Drug-Loaded Nanoparticles Embedded in a Biomembrane Provide a Dual-Release Mechanism for Drug Delivery to the Eye.

PURPOSE: Topical delivery by eye drops, which accounts for ∼90% of all ophthalmic formulations, is inefficient for drug delivery to the posterior segment. Only 5% of the drug applied as drops reaches the target, whereas the rest is lost through tear drainage. A number of conditions such as glaucoma and proliferative retinopathy need sustained drug release to be therapeutically effective. The purpose of this study was to develop a novel dual-release drug delivery system to meet this requirement.

METHODS: Our system consists of lidocaine-loaded poly(lactic-co-glycolic acid) (PLGA) nanoparticles suspended within a thin collagen membrane. This system provides constant contact with the cornea, and the nanoparticles supply a continuous release of medication, resulting in more drug reaching the target. This system provides dual release of the drug, from both the nanoparticles and the membrane.

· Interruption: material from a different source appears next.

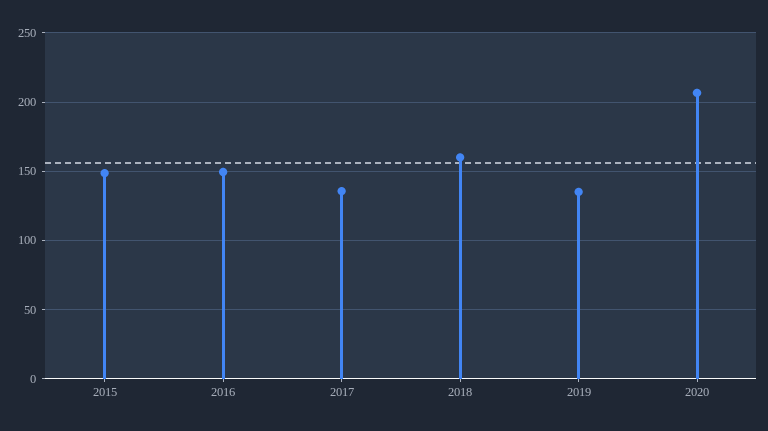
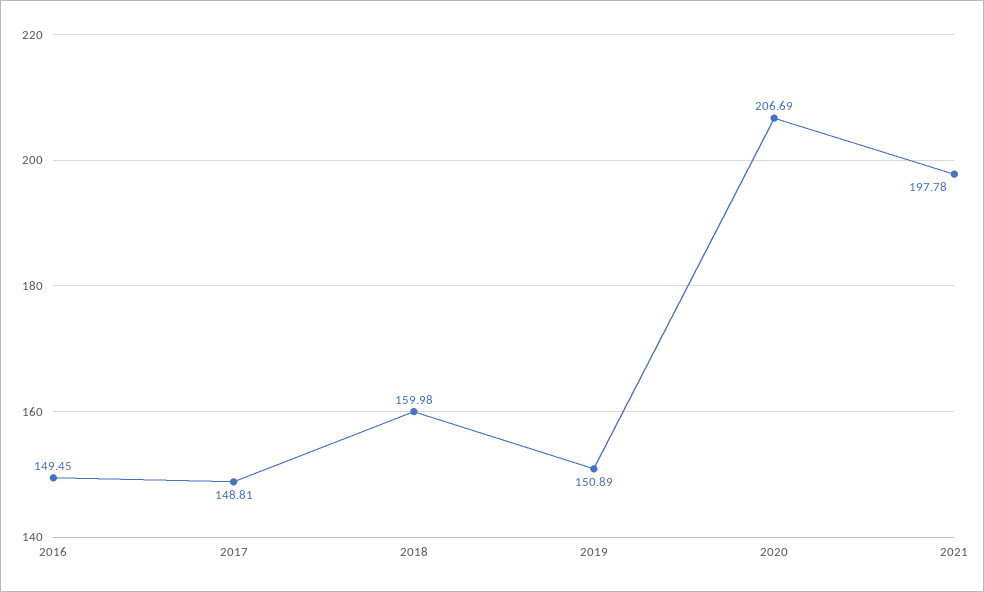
2015: 150 -> none
2017: 135 -> 148.81
2019: 135 -> 150.89
2021: none -> 197.78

RESULTS: The nanoparticles loaded into the membrane did not have a significant effect on light transmittance through the membrane compared with a commercial contact lens. The membranes containing nanoparticles showed a lesser burst release of 16.2% of the initial lidocaine loading than the free nanoparticles with a burst release of 41.8% of the initial lidocaine loading. The membrane containing nanoparticles showed a slow and continuous release of lidocaine of up to 23.4% of the initial loading after 7 days compared with 64% for the free nanoparticles.

CONCLUSIONS: The dual-release membrane system shows promise for a new drug delivery method to the eye with limited burst release and sustained delivery.